For 53 years, Scottsdale grandmother Eleanor Johnson had a spotless driving record.
She was never once involved in a car accident and never received a single speeding ticket. In fact, since her husband retired she hardly drives at all; her 1999 Cadillac sits in the driveway with just under 20,000 miles on it.
Then last year, Johnson, 69, received a letter in the mail from the Arizona Motor Vehicle Division. At first she thought her license had expired or her registration was up for renewal, but when she opened the letter she discovered her license had actually been suspended.
“I was mortified,” Johnson says. “The letter said my license was suspended by default because I had some sort of speeding ticket I never paid. I didn’t understand how this was possible. I don’t ever speed. I never received a ticket, and then suddenly it’s like I’m a criminal.”
As Johnson soon discovered, she had been caught speeding by a photo-radar camera. However, Johnson, who spends her summers in Oregon, never received the citation for driving more than 11 miles over the speed limit on the Loop 101. When she didn’t respond to the notice or show up for a scheduled court date, the MVD automatically suspended her license without ever having properly notified her that she had a ticket to begin with. And according to Arizona law, it was perfectly legal.
Problems with the photo-radar ticketing process have resulted in numerous drivers unjustly losing their licenses; some have even been arrested and hauled into jail when police discovered, unbeknownst to the driver, that they were driving on a suspended license during a routine traffic stop. As the camera-enforcement program continues its rapid expansion, the number of default license suspensions shows no sign of slowing down, leaving photo-radar critics to question whether the unequal application of the program is actually serving justice or simply a well-disguised driving tax.
Many drivers who receive photo-radar tickets disregard them, which many legal experts contend is the best way to have the citation ultimately dismissed. According to Arizona law, photo-radar tickets that are mailed are not considered valid, no matter how many notices are sent. For a photo-radar ticket to be enforced, an officer of the court, also known as a process server, has to actually serve the ticket to the suspected speeder in person. If that is not done successfully within 90 days, the statute of limitations runs out and the ticket is dismissed.
“If you haven’t been served with a ticket, you have a choice not to respond to the ticket unless you’re legally served,” says Scottsdale attorney Susan Kayler, author of “Smile for the Speed Camera – Photo Radar Exposed!”, a how-to guide on understanding the ins and outs of photo radar in Arizona. “And once you’re legally served, you have the choice to challenge it,” says Kayler.
However, if and when a driver is served they are required to pay the fine plus a $25 surcharge for the “cost of personal service,” or show up for court to contest the ticket.
But here is where the process can get murky: The driver doesn’t actually have to be present to be served.
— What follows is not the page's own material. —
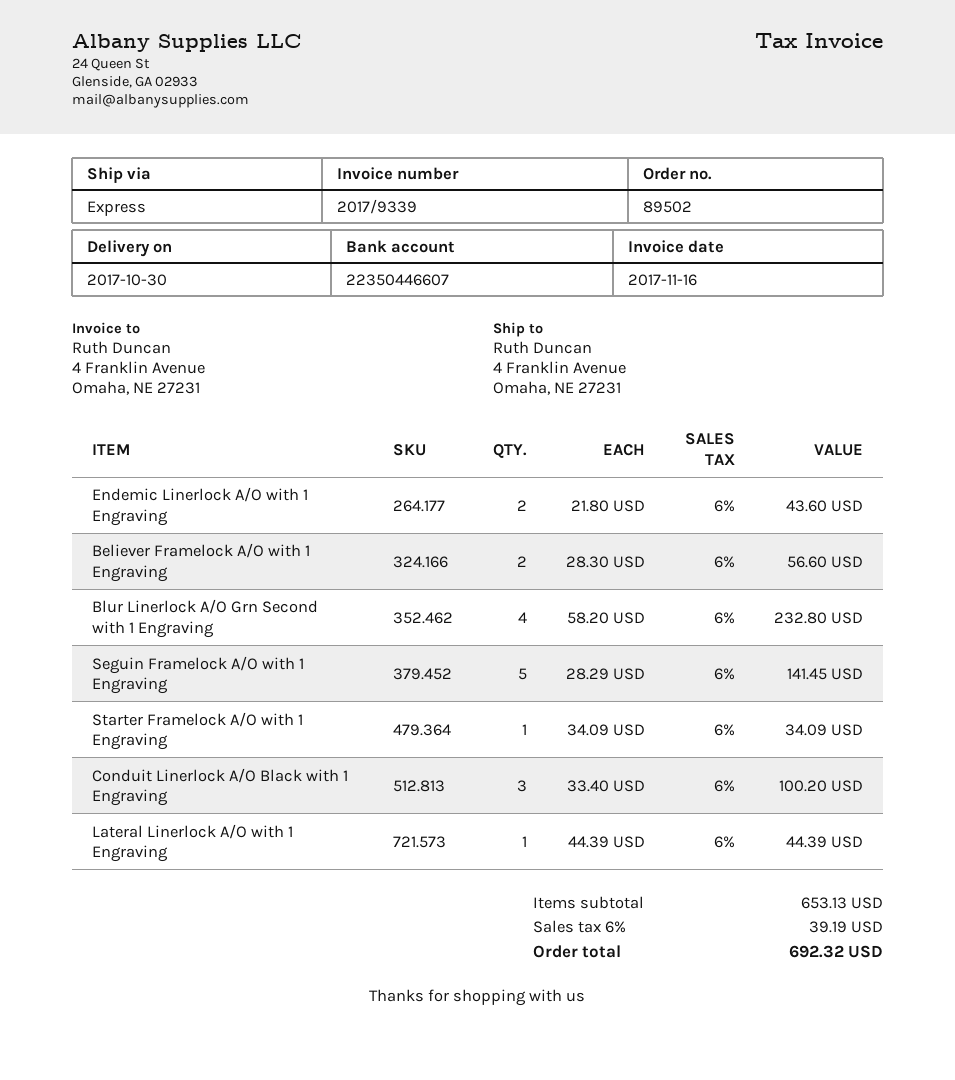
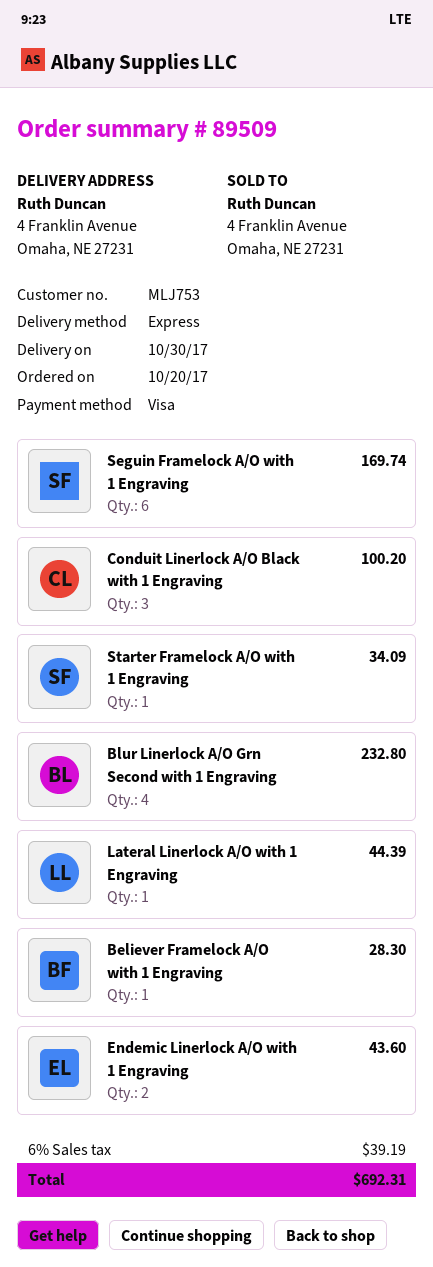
order number: 89502 -> 89509
Believer Framelock A/O with 1 Engraving: 2 for 56.60 -> 1 for 28.30
Seguin Framelock A/O with 1 Engraving: 5 for 141.45 -> 6 for 169.74
total: 692.32 -> 692.31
Arizona civil rules of procedure allows process servers to simply leave the ticket with someone at the residence who appears to be 15 years or older. If the process server claims to see human activity at the residence, they can also attach the citation to the front door and move onto the next stop. This has resulted in a number of cases where drivers never actually receive notice of a citation.
“There is a requirement that you have to be served personally, but they don’t actually have to put it in your hand,” says Tait Elkie, a Valley attorney who specializes in photo-radar cases. “What happens if you fail to appear in court, there’s a statute that does allow for your license to be suspended until you’ve taken care of that default.”
Further, in other municipalities like Scottsdale, if the process server is unsuccessful in serving someone at their residence more than four times, they can get a court order for “alternative service,” which allows for the notice to be posted on the driver’s front door, with a copy mailed to their last known address.
“The courts are finding this to be sufficient service,” Elkie says. “There’s a difference in the way the photo-radar laws are being applied… It’s an unequal application of the law, in my opinion.”
Many legal experts say the problem with the process-service procedure is that there are a myriad of circumstances preventing drivers from ever being properly served. For example, if the driver is out of town or has recently moved, they may never know they have been served until their licenses are suspended, says Kayler.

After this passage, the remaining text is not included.